#### RECORDS TO USE:

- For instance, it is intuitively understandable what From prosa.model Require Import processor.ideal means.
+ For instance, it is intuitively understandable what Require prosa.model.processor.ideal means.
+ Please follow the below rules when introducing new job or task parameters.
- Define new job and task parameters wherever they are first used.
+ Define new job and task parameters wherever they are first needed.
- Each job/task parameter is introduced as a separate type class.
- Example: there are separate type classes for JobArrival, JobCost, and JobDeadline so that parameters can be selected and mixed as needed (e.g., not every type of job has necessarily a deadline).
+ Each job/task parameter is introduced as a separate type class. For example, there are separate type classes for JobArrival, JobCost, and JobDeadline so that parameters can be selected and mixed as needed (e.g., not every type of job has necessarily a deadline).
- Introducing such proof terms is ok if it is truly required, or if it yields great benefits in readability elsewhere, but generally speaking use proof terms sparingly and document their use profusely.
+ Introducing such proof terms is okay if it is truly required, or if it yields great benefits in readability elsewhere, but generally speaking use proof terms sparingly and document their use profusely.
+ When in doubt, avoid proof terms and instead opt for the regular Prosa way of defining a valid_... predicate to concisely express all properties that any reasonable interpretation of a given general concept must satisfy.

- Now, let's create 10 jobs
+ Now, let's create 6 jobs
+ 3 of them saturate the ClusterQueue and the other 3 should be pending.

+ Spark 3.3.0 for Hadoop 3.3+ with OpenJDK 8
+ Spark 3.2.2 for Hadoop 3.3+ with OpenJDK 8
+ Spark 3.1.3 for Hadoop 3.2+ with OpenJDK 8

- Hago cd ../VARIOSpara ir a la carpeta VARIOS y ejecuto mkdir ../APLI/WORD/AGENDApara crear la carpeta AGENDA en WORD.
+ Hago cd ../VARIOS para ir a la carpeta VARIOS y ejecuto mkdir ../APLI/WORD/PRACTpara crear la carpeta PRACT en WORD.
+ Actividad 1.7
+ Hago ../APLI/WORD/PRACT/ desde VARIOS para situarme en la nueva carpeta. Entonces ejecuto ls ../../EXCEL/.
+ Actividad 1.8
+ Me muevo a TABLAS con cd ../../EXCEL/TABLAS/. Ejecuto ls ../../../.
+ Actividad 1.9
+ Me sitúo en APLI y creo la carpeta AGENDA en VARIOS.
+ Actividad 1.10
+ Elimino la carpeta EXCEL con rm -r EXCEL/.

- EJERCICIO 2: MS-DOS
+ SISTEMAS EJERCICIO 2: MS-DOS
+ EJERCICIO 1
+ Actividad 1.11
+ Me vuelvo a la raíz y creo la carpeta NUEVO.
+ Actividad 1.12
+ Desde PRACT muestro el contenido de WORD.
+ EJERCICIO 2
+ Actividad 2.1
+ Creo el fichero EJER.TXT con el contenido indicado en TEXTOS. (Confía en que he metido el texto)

#### INSTRUCTIONS FOR THE TASK:
Working from the entries above, return all lines that contain "instance".

#### REPLY:
- For instance, it is intuitively understandable what From prosa.model Require Import processor.ideal means.
+ For instance, it is intuitively understandable what Require prosa.model.processor.ideal means.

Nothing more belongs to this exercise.